20 Years Later, A Look Back At The Still Unsolved Murder of JonBenét Ramsey

JonBenet Ramsey [Photo: Instagram/@JonBenet_Support_Group]

On December 26, 1996, six-year-old JonBenét Ramsey was found dead in her family’s home in Boulder, Colorado. Police suspicion immediately fell on her parents John and Patsy, who claimed that their daughter had been abducted.

It has been 20 years since JonBenét’s death, and though the family was cleared of involvement in 2008, the many mysteries surrounding the case — the police mistakes, the pineapple, the broken window, the haunting beauty-pageant photos of the bubbly blonde girl — continue to be an obsession for both experts and armchair detectives.

Early Mistakes 
The Boulder police made many crucial mistakes at the crime scene. They failed to secure the crime scene, allowed friends to come into the house, and did not immediately separate John and Patsy to take their statements, according to former Boulder police chief Mark Beckner. Beckner wrote in a Reddit AMA (which has since been deleted, but a cached version can be found at the Denver Post) that since the crime happened at Christmas time, there were fewer people available to get to the scene. Officer Linda Arndt also allowed John Ramsey to search the house himself, which meant that the little girl’s body was moved when he carried it upstairs.

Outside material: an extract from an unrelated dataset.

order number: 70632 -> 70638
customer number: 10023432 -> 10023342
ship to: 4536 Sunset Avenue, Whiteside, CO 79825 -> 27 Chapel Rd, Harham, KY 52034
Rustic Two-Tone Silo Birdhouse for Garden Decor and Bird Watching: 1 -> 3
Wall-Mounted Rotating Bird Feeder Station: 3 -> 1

Arndt then moved the body again so that it could be near the Christmas tree.

“There clearly was not a child abduction,” retired FBI agent Jim Clemente said on Media Mayhem. “The district attorney looked at the pictures and said, ‘No parents could do this to their child,’ therefore he prevented the detectives from separating and interviewing the parents.”
Charlie Brennan, a journalist with the Boulder Daily Camera, recently told The Today Show that he believes Boulder police should take another look at the 20-year-old case. Brennan fought to have records made public, which showed that the grand jury voted to indict John and Patsy Ramsey in 1999 on charges of child abuse resulting in the first-degree murder of their six-year-old daughter. The district attorney, however, refused to sign the indictment.

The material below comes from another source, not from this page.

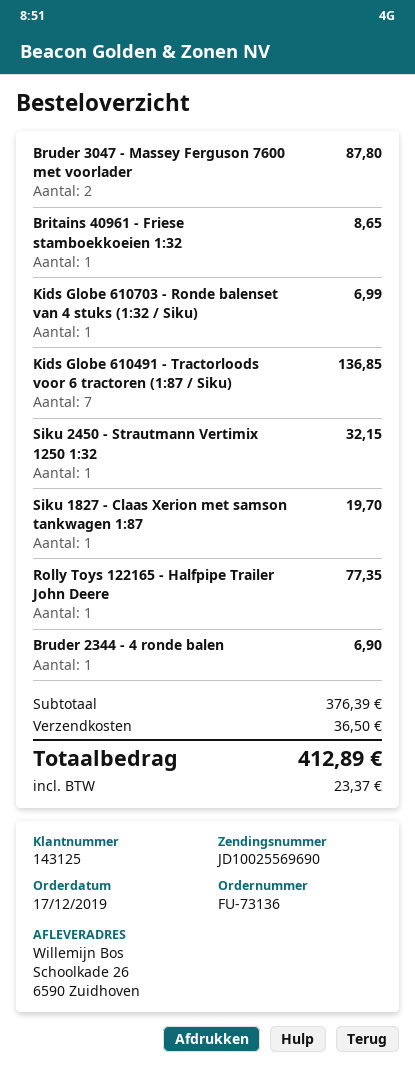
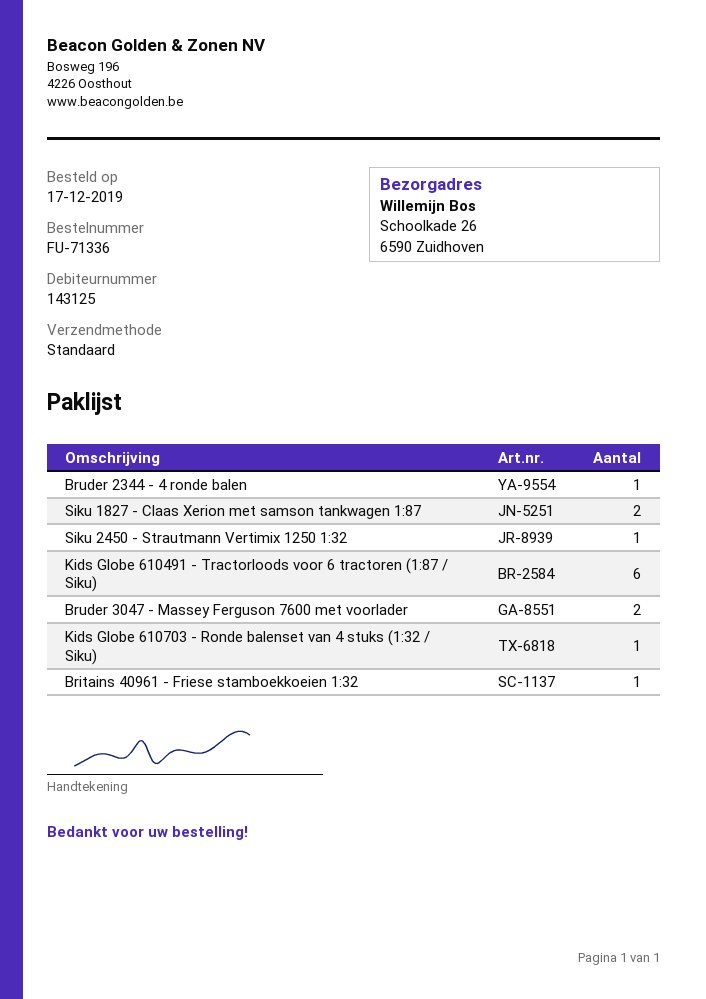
order number: FU-73136 -> FU-71336
Kids Globe 610491 - Tractorloods voor 6 tractoren (1:87 / Siku): 7 -> 6
Siku 1827 - Claas Xerion met samson tankwagen 1:87: 1 -> 2
Rolly Toys 122165 - Halfpipe Trailer John Deere: 1 -> none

John and Patsy Ramsey have always denied any involvement in JonBenét’s death, and have been heavily critical of the police investigation. John told Larry King Live in 2000 that investigators had decided that he and his wife were guilty immediately and failed to investigate other suspects.

The Ramsey House in Boulder, Colorado [Photo: Wikimedia Commons]

The Ramsey House in Boulder, Colorado [Photo: Wikimedia Commons]

The Ransom Note
Perhaps no piece of evidence has been more controversial than the ransom note, which Patsy claimed she found in their home. In the note, the alleged perpetrator claimed to be from a “small foreign faction” and demanded the sum of $118,000 — which was later revealed to be the exact amount of John Ramsey’s bonus that year.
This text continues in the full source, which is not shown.